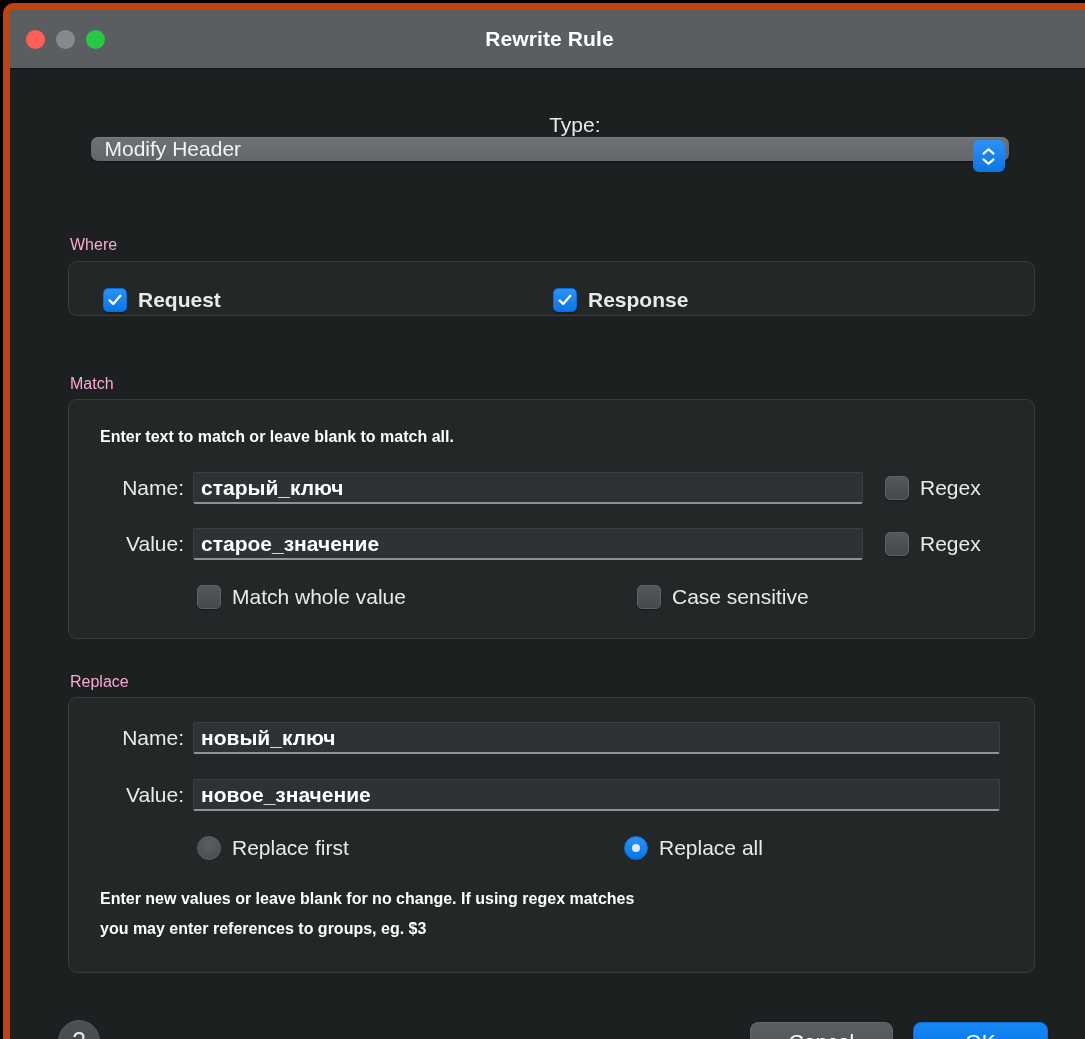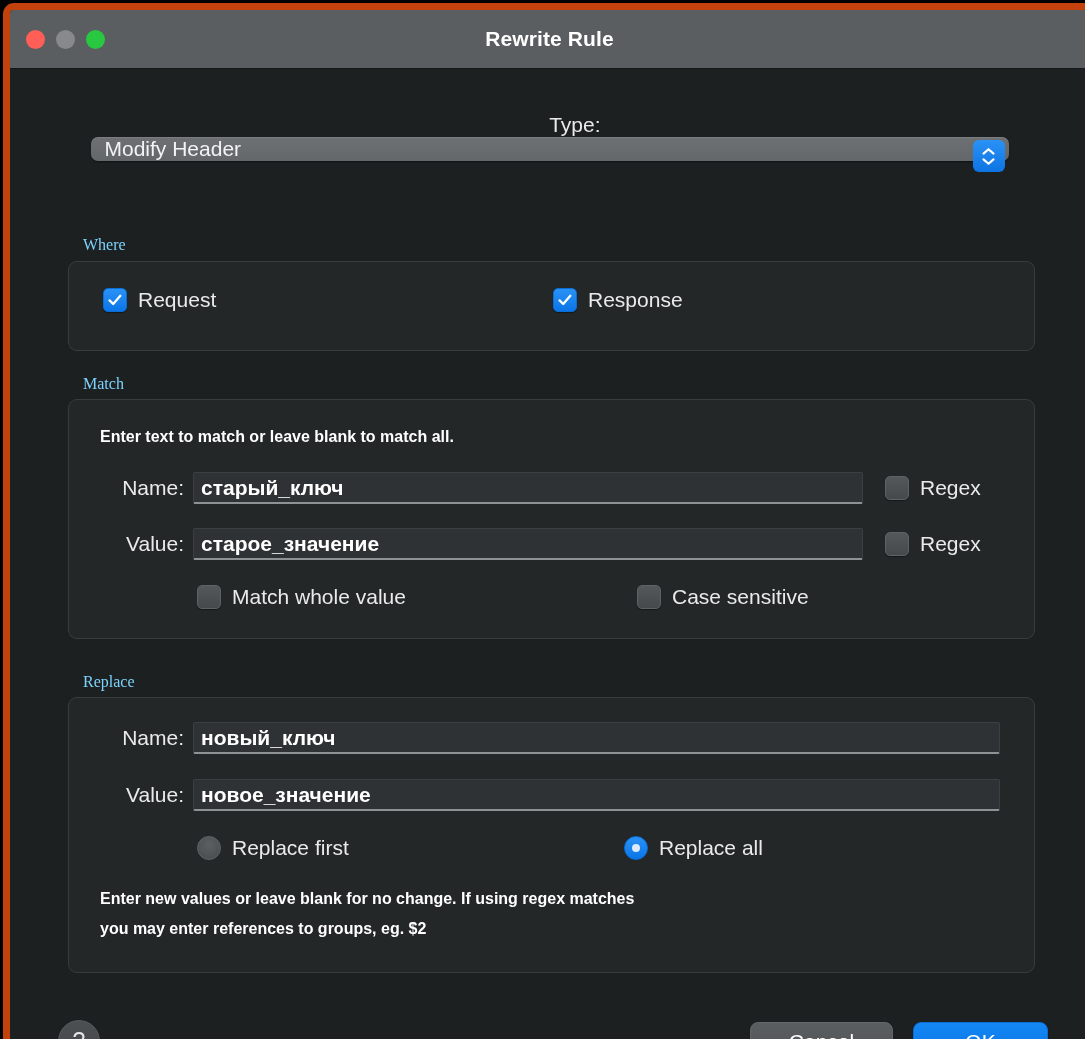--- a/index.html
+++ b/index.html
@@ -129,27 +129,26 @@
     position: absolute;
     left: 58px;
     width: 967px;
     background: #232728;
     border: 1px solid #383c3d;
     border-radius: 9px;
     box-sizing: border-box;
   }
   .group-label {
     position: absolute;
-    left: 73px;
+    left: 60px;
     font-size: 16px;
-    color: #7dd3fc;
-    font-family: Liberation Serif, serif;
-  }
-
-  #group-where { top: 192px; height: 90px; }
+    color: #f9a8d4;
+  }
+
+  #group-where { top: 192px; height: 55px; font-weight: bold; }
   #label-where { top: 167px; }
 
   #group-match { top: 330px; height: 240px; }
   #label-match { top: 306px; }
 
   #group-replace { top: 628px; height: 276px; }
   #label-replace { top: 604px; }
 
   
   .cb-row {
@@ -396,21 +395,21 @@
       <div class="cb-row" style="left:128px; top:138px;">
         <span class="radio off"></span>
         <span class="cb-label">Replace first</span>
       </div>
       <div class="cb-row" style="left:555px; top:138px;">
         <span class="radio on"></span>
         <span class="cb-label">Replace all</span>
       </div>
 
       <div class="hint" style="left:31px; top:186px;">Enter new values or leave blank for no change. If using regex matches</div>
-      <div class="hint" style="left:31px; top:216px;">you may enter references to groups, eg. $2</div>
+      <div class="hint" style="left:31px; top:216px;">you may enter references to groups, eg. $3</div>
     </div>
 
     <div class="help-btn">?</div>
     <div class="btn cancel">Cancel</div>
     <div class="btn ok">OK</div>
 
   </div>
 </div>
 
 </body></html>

--

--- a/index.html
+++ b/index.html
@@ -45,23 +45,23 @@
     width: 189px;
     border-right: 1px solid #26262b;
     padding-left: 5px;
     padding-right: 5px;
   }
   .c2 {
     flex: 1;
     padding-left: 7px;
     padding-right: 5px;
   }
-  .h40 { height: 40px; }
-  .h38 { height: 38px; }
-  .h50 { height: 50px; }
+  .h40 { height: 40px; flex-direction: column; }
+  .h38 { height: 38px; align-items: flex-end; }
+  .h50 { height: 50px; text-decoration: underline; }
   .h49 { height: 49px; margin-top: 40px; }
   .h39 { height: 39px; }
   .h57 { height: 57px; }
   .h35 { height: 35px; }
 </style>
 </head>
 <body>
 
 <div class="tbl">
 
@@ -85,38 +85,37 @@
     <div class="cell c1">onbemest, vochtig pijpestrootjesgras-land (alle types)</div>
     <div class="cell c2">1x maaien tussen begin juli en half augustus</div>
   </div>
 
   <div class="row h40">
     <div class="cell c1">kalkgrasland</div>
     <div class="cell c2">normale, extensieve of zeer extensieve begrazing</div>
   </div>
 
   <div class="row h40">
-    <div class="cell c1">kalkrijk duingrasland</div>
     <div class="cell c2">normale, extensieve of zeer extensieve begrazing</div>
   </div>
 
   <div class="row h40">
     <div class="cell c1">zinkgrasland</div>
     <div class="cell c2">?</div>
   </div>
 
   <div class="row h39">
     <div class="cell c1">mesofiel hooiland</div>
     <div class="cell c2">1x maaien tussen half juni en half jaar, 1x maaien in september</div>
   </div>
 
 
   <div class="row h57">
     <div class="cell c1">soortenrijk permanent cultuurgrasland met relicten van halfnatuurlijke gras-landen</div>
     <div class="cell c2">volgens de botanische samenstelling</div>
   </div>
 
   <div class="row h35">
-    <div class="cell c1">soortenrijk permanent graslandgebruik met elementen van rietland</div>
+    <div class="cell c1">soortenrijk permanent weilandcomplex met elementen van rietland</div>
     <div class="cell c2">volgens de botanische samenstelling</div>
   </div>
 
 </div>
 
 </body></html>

__Problem details__. What is needed is every line of the records above that contains the word "where".

__Solution to this exercise__.
-  #group-where { top: 192px; height: 90px; }
+  #group-where { top: 192px; height: 55px; font-weight: bold; }
   #label-where { top: 167px; }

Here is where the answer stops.